On 8 May 2016, at 01:52, Xiaofan Li xli2@andrew.cmu.edu wrote:
About the issue, I've checkout the 0.2.8 commit and tested on that. The problem is still there so I looked deeper into it. I've run it many time and it seems like once I start restricting path, it becomes undeterministic whether the bootstrap will succeed. And I think it might have something to do with the cache-microdesc-consensus file fetched by that client. Just for recap, I'm running a network with 11 nodes (2 relays) and 2 clients who have path restriction.
As you said in your next email, this is meant to be "11 nodes (2 authorities)".
Please use an odd number of authorities, such as 3. If you have an even number of authorities, they can't break ties, and this can cause a consensus not to form, or perhaps to lose nodes.

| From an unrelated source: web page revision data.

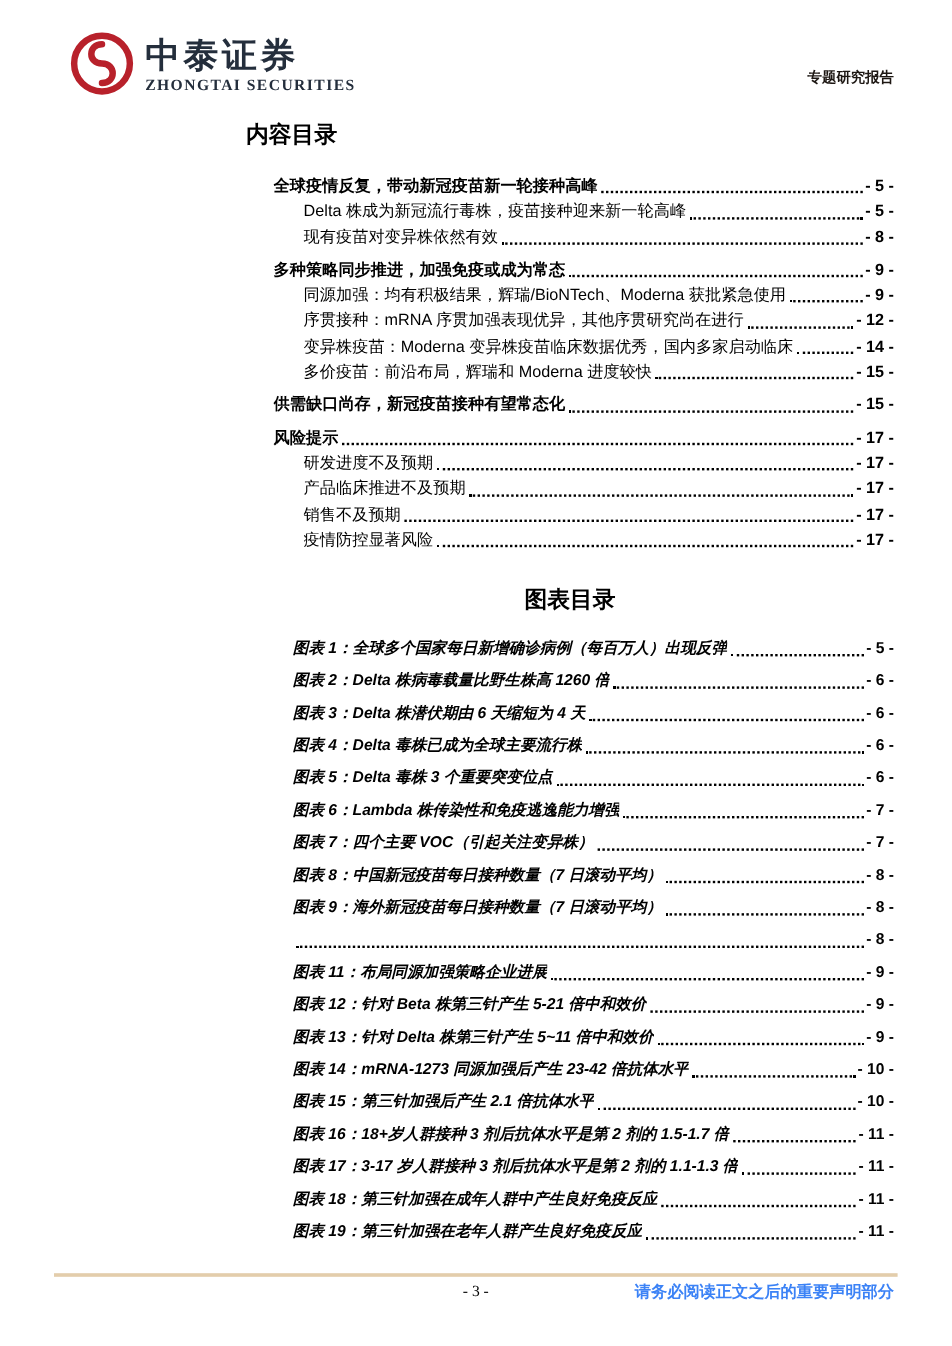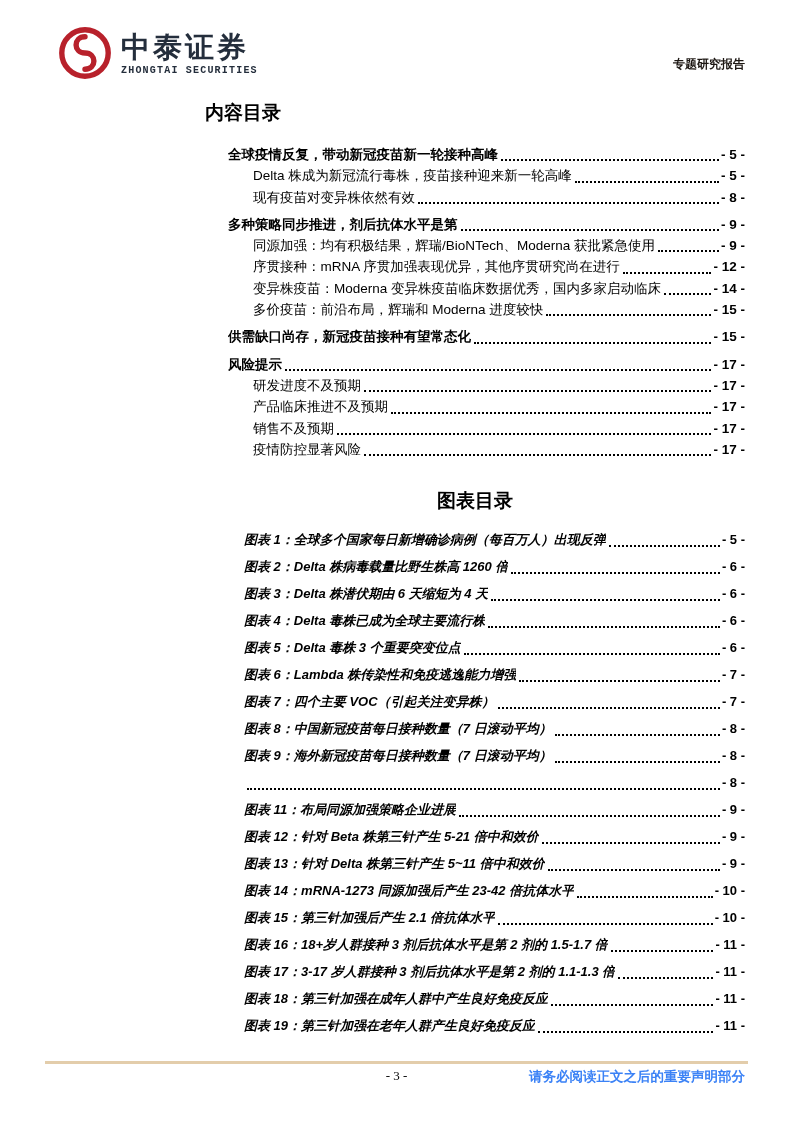--- a/index.html
+++ b/index.html
@@ -21,8 +21,8 @@
   .logo-text { display:flex; flex-direction:column; }
   .logo-cn { font-size:29px; font-weight:bold; letter-spacing:3px;
              color:#242e3c; font-family:"Liberation Sans", sans-serif; line-height:34px; }
-  .logo-en { font-size:10px; font-weight:bold; letter-spacing:1.2px;
-             color:#242e3c; font-family:Liberation Mono, monospace; line-height:13px; }
+  .logo-en { font-size:13px; font-weight:bold; letter-spacing:1.2px;
+             color:#242e3c; font-family:Liberation Serif, serif; line-height:13px; }
   .report-type { margin-top:30px; font-size:12px; font-weight:bold; color:#1d1713; }
 
   

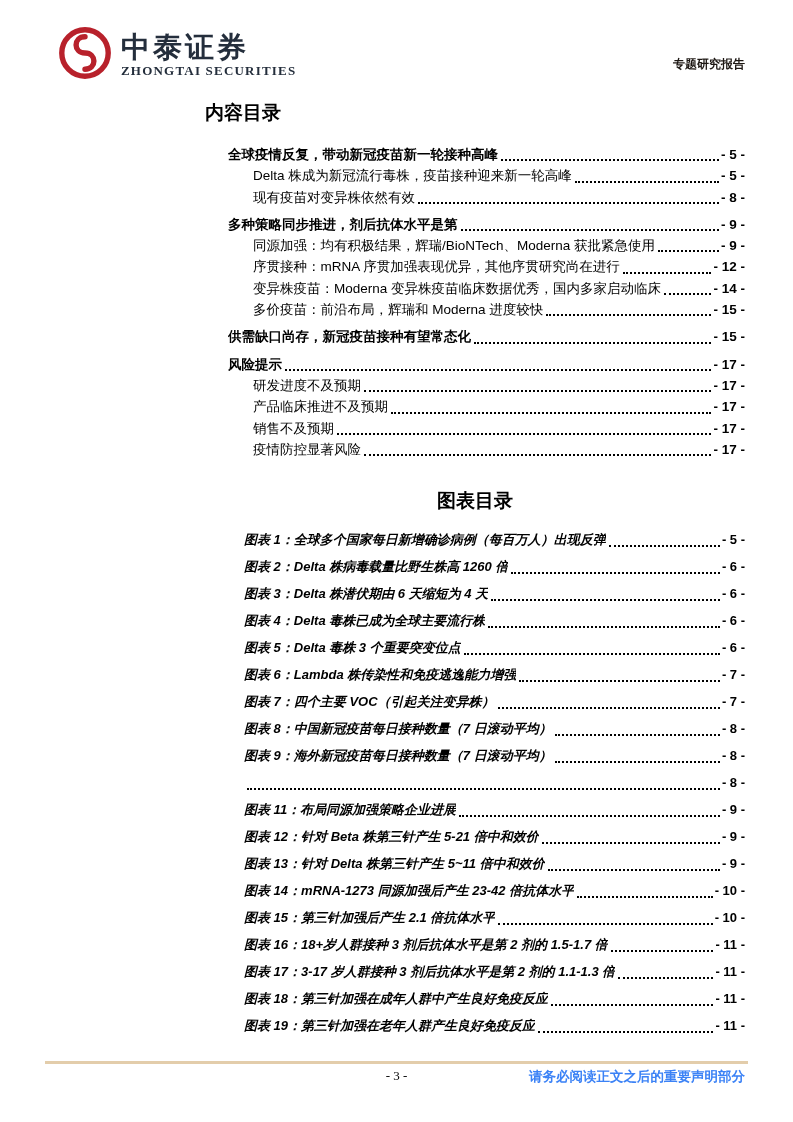--- a/index.html
+++ b/index.html
@@ -97,7 +97,7 @@
     <span class="p">- 8 -</span>
   </div>
         <div class="row lvl1">
-    <span class="t">多种策略同步推进，剂后抗体水平是第</span>
+    <span class="t">多种策略同步推进，加强免疫或成为常态</span>
     <span class="leader"></span>
     <span class="p">- 9 -</span>
   </div>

My observations are: • Each client will have a cache-microdesc-consensus file with 4 relays in it. relay 0, 1 and 2 will always be there and the last one changes each time I start the network. • When the all 3 nodes on the restricted path are on the cache-microdesc-consensus file, the bootstrap will succeed quickly. For example, if my path is restricted to R2->R3->R1, since 0, 1 and 2 are always present in the consensus, whenever R3 is there, the bootstrap will work. • When one of the node is not on the consensus, the bootstrap will be stuck and never reach 100%. Depending on which node of the path is not included in the consensus, the error message varies. In the above example, if R3 is not in the consensus, we will fail to connect to hop 1 (assume 0-based logging). • I waited for a long time (~30min) and nothing would improve: consensus does not contain more nodes and bootstrap would still be stuck. I think the root of the problem might be the consensus having too few nodes.. Is it normal for a cache-microdesc-consensus file to only have 4 nodes in a 11-node network? Should I look into how the code that generate the consensus?
If you can't get all 11 relays in your consensus, you have a network configuration issue between those relays and the authorities, not a Tor code issue.
The routerlist_t I mentioned is in routerlist.c, line 124. 124/** Global list of all of the routers that we know about. */ 125static routerlist_t *routerlist = NULL;
But now I think this probably just stores the same info as the cache-microdesc-consensus file, right?
Yes.
Hmm, then it's likely a configuration issue with your network.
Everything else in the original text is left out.